Taking it in his stride, soon Mourinho was having to make an unwanted chance and send on Petr Cech. Courtois had been left dazed and flat on his back after Sanchez’s knee struck him in the side of the head in the ninth minute. Yet in another worrying indictment of the handling of head injuries, the goalkeeper was allowed to play on. Less than 15 minutes later he was down again, this time with blood emerging from his ear. Forget the Wenger and Mourinho spat, this was the incident that brought the game into disrepute.
There was soon a moment from Chelsea of a much more positive nature. Hazard picked up the ball in midfield and showed once again his devastating turn of pace, coupled with brilliant close control to soar past first Santi Cazorla and then Calum Chambers before Koscielny did the only thing he could to prevent the winger getting through on goal. Chelsea got the penalty they wanted but not the red card, with the Arsenal defender fortunate to escape with just a caution. But Hazard picked himself up to ensure further punishment was forthcoming by sending Wojciech Szczesny the wrong way.
Arsenal had more solidity in their midfield than last season’s collapse thanks to Wenger continuing to play with three men in central midfield. But, having failed to sign a commanding midfielder in the summer and with Mikel Arteta and Aaron Ramsey out injured, the identity of those asked to play the role was a problem perfectly encapsulated by the ease in which Cazorla was bypassed by Hazard.
Chelsea also had a central midfielder more adept at getting forward than defending in Fabregas. The former Arsenal captain’s presence alongside Nemanja Matic means Chelsea have looked more open than in the second half of last season. And that was the case in the first half on Sunday, too. On more than one occasion, Arsenal threatened to take advantage with their pace on the break, but, unlike against Galatasaray, they lacked the precision in attack. At the start of the second half, Arsenal enjoyed a spell of dominating possession, yet they now encountered a Chelsea team only too happy to sit back and keep things tight. And the visitors failed to produce a single shot on target throughout the 90 minutes, with the best they could muster being a shot wide from the edge of the box by Cazorla.

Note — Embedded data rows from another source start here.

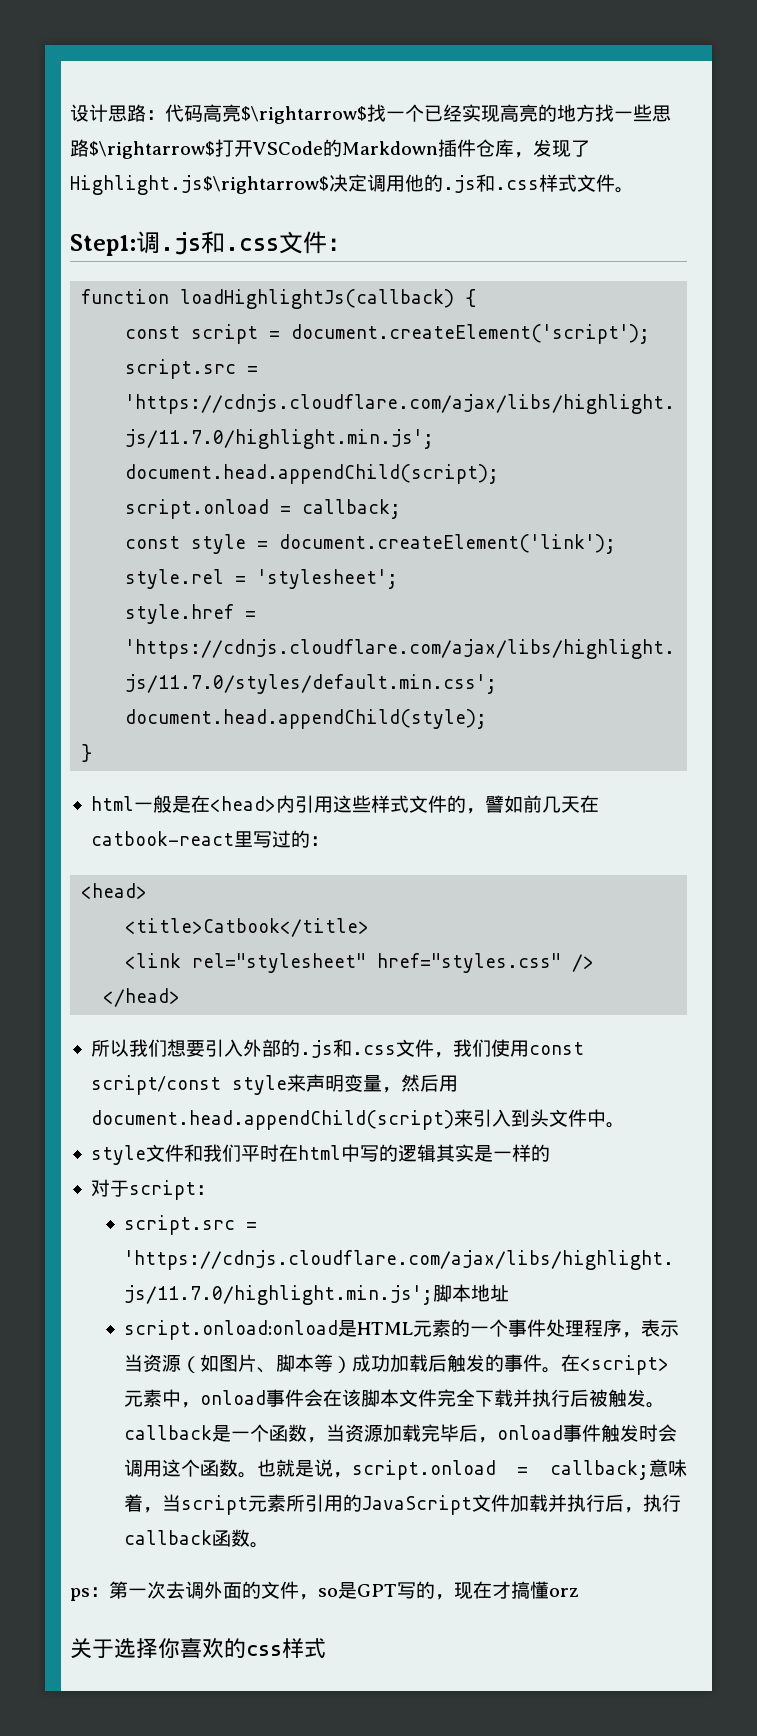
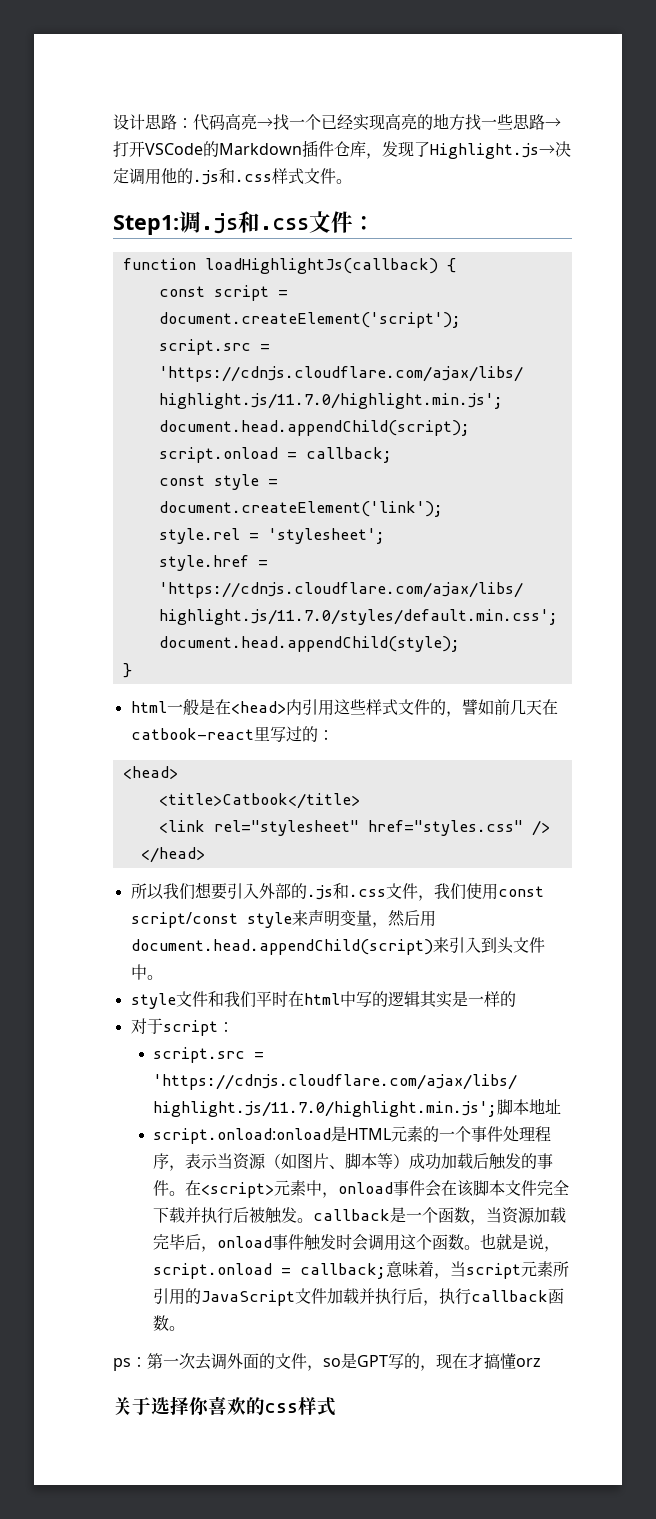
- 设计思路：代码高亮$\rightarrow$找一个已经实现高亮的地方找一些思路$\rightarrow$打开VSCode的Markdown插件仓库，发现了Highlight.js$\rightarrow$决定调用他的.js和.css样式文件。
+ 设计思路：代码高亮→找一个已经实现高亮的地方找一些思路→打开VSCode的Markdown插件仓库，发现了Highlight.js→决定调用他的.js和.css样式文件。

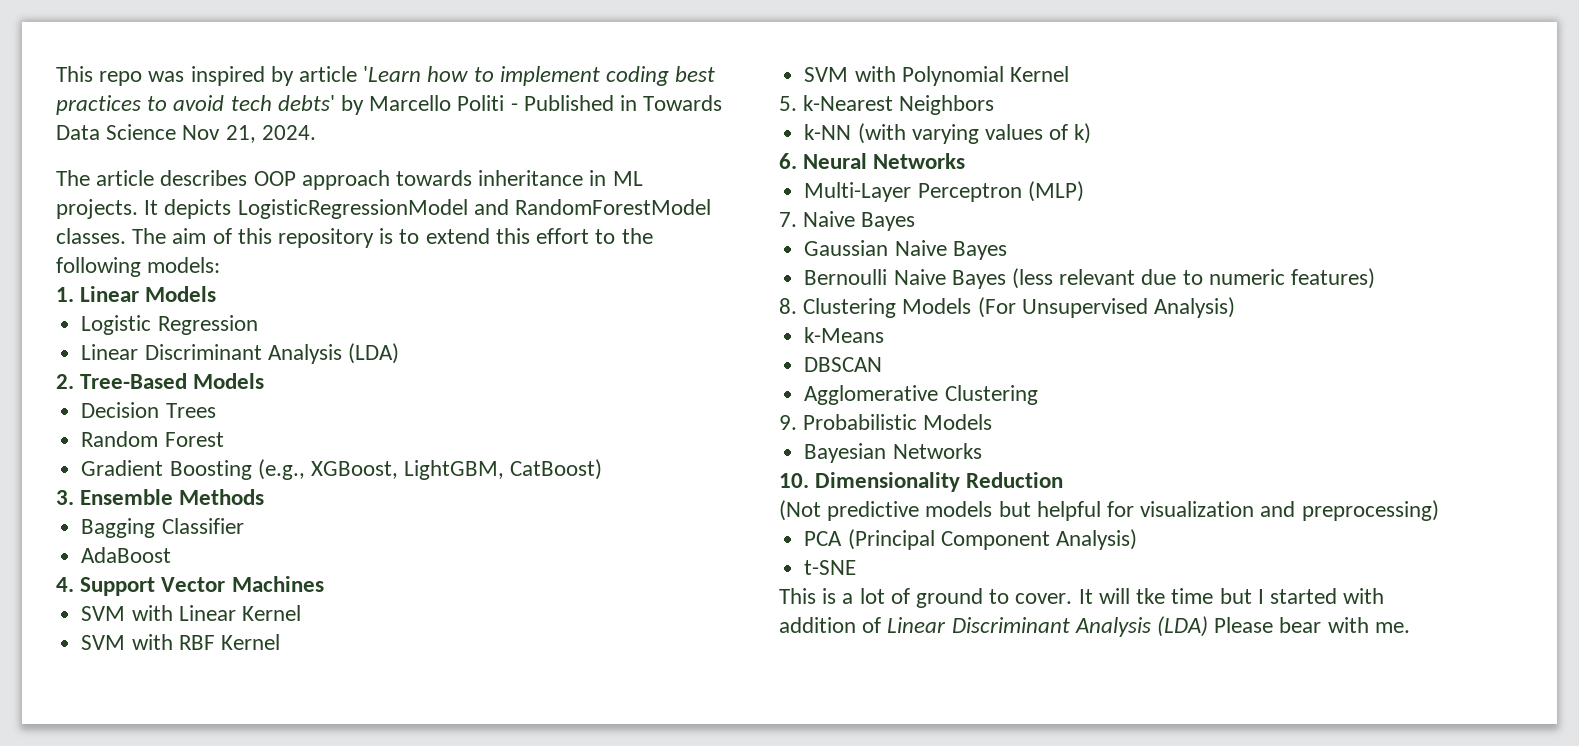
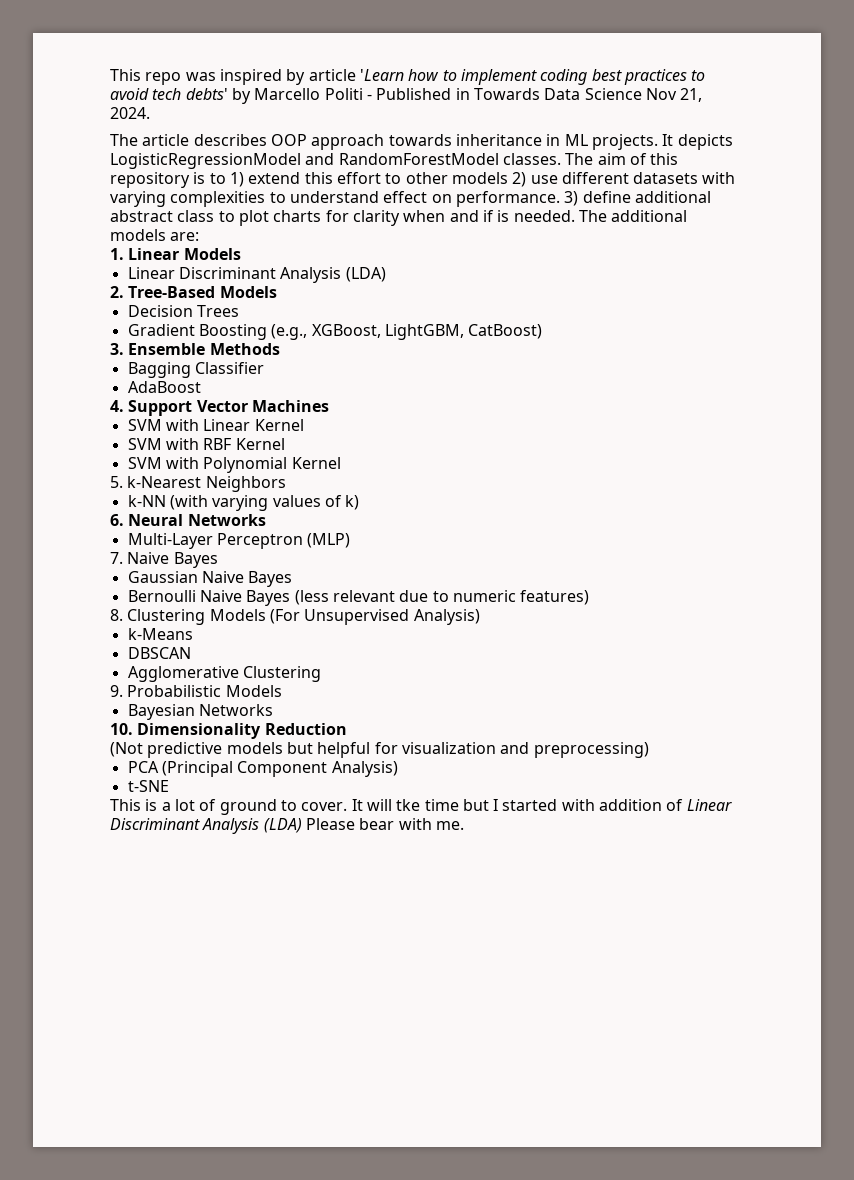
- The aim of this repository is to extend this effort to the following models:
+ The aim of this repository is to 1) extend this effort to other models 2) use different datasets with varying complexities to understand effect on performance. 3) define additional abstract class to plot charts for clarity when and if is needed. The additional models are:
- Logistic Regression
- Random Forest

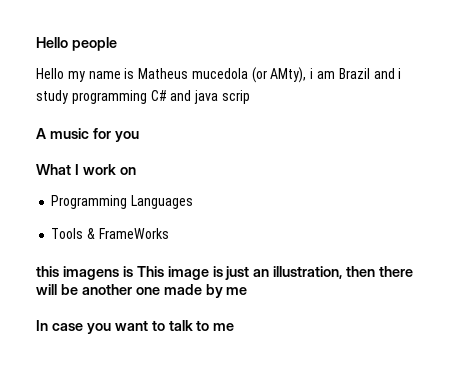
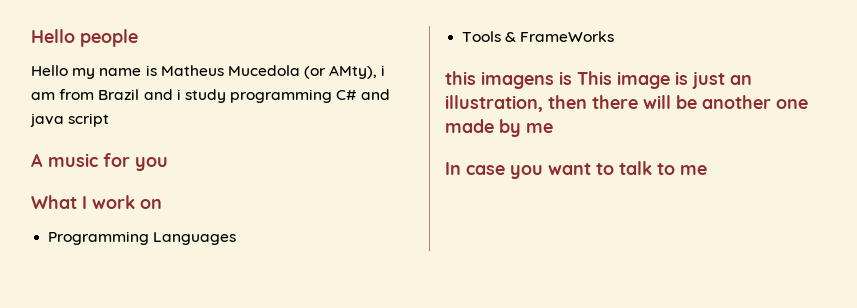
- Hello my name is Matheus mucedola (or AMty), i am Brazil and i study programming C# and java scrip
+ Hello my name is Matheus Mucedola (or AMty), i am from Brazil and i study programming C# and java script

It was Chelsea, who went further into their counter-attacking formula when John Mikel Obi came on with 20 minutes remaining, who carried the greater threat. Hazard had outstripped Chambers again before his cross was almost turned into his own net by Koscielny, but for a touch onto the post from Szczesny. And the star of the show went close again when taking Costa’s pass inside but firing over the crossbar. There was a sense of inevitability when Chelsea did pounce on an Arsenal team forced to push forward in search of an elusive equalizer. Fabregas had time to look up from just inside his own half and strike a glorious pass forward that found Costa running in between Arsenal’s advanced center-backs. Costa’s chest control appeared to give Szczesny the invitation to intercept, but, having been sent off in midweek, this time he hung back and the Chelsea striker delightfully lofted the ball over him and into the net.
The game was up and Arsenal had been beaten by a more astute team yet again. Their frustration boiled over in injury time with Danny Welbeck becoming another player lucky to stay on the pitch following a reckless lunge on Fabregas.